Oh, No, Monkeys


I am having wildlife issues here. Funny, because usually it is ghosts, but this time it is other creatures.
Something was flying around my room the other night in a clumsy and ungainly manner, but every time I looked for it, it was not there. I fell asleep with out too much thought about it eating me in the night but a little worried that it might land on my face. (I once woke to a very large spider walking across my face. It was extremely argh and put me off sleeping on the floor, forever. I woke another time to find a very large, armoured cockroach sipping from the accumulated sweat in my belly button. I was under a mosquito net at the time and again, it raised trust issues. Trying to catch the thing was another game entirely. When I finally chopped it in half, it’s friend came and ate it. But that is no where near a friend’s experience who was woken by another armoured cockroach drinking the dribble that was trickling from the side of her mouth as she lay snoring. )
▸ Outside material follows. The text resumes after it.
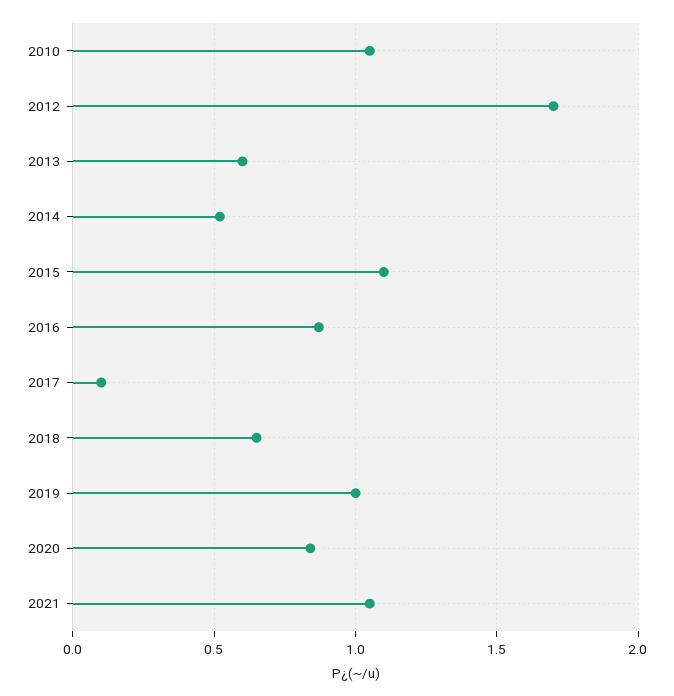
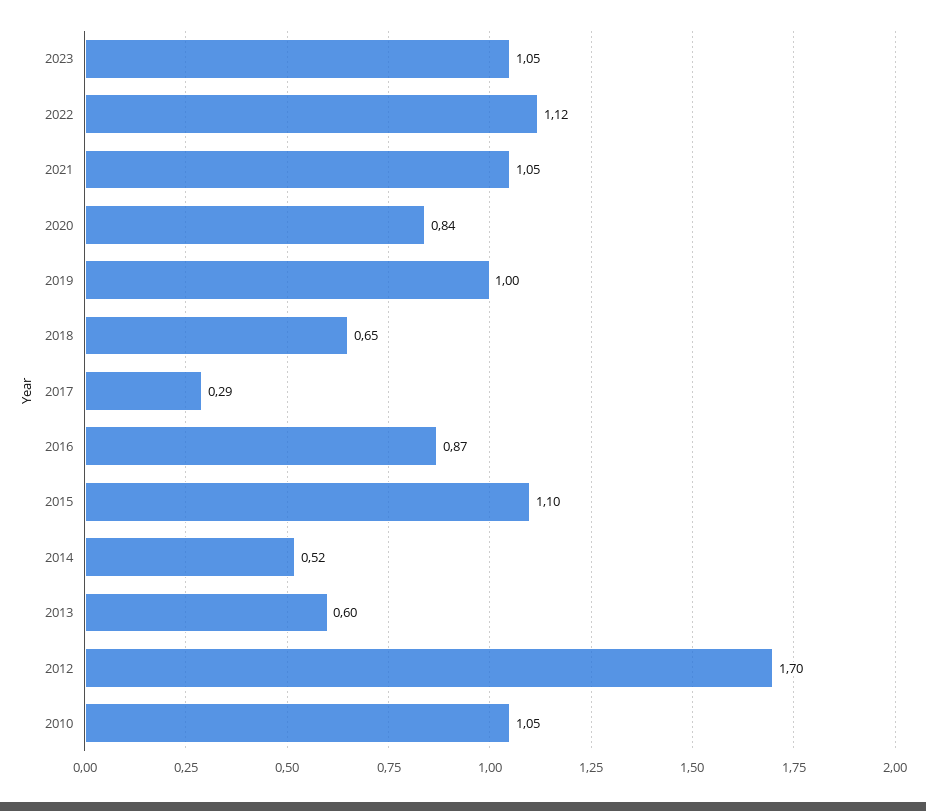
2017: 0.1 -> 0.29
2023: none -> 1.05
2022: none -> 1.12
This may be revolting to read, but it is highly amusing to write.

So I slept without too much fear of this thing but was jerked awake in the night by the most appalling noise. It took me a while to work out what it was and I then thought it was a badly played, out of tune violin. Oh, my, it took a long time to find the thing because every time I got near, it went silent. But finally I trapped a thing. I put it in the bathroom under a glass and went back to sleep. In the morning I was told it was a zinger. Some kind of cricket with orchestral ambitions.
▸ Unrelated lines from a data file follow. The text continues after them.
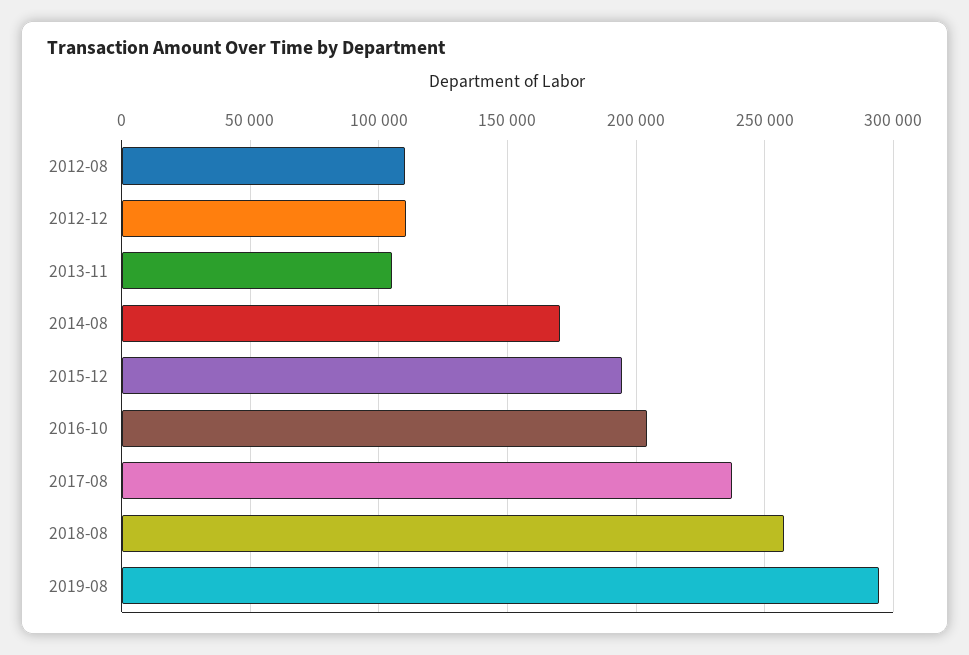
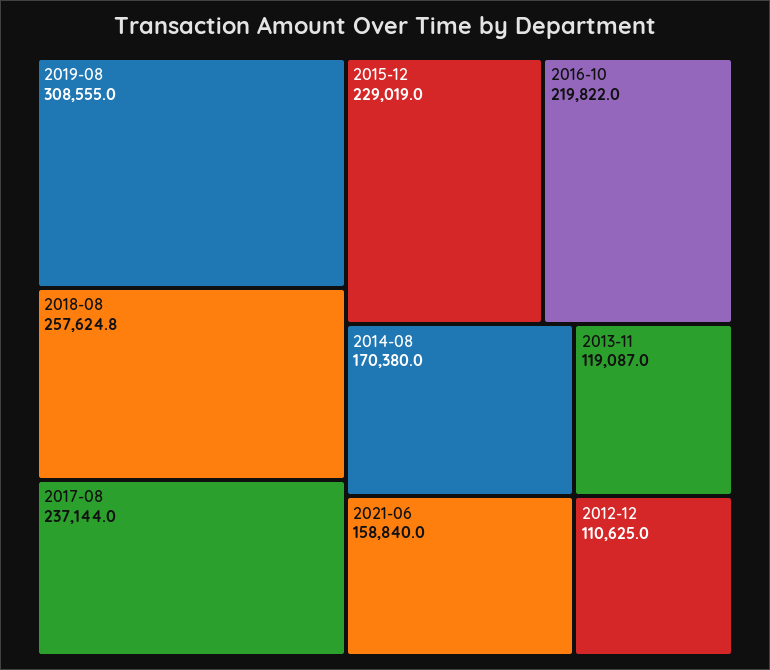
2012-08: 110000 -> none
2013-11: 105000 -> 119087
2015-12: 195000 -> 229019
2016-10: 205000 -> 219822
2019-08: 295000 -> 308555
2021-06: none -> 158840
This morning I pulled open my curtain to find a monkey looking in my window. A little one that jumped, screamed and fell off the window ledge, hence no picture. Sweet, from a distance, but once you know they are around, nothing is safe. They are violent and mean, carry Hepatitis C, HIV and rabies. At the moment there is a troupe of them terrorising the other side of the road, but a Nokia N95 cannot see that far. I have two bananas in my room and keep eyeing the door in case I get raided by a screaming, rabid monkey wanting brekkies. It would not be the first time. The only thing to do, when it happens, is to scream and shriek at them extremely violently. It trashes the vocal chords for the day. The strange thing is that despite all of the horrors they carry, it is a delight to see them in the distance, and if you harm them, (not that I could or would, but the locals have attempts with air rifles) it is jail here.
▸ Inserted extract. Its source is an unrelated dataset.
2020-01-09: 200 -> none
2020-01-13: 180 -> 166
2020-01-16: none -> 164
Otherwise Jaipur is hunkered down. This is what I was told yesterday. I had an amusing time annoying a woman retailer here who has decided she does not want to sell to me. I have no idea why, but she was causing me problems a few months ago. But I can get annoying and did my best yesterday, mainly because she screams hideously at her staff (you would think they were monkeys) but does not have the courage to face me personally. So I bought all that I wanted in a whisper with a smile and even got a wholesale discount from the courageous woman who served me after her dressing down. Gosh I can be such a child.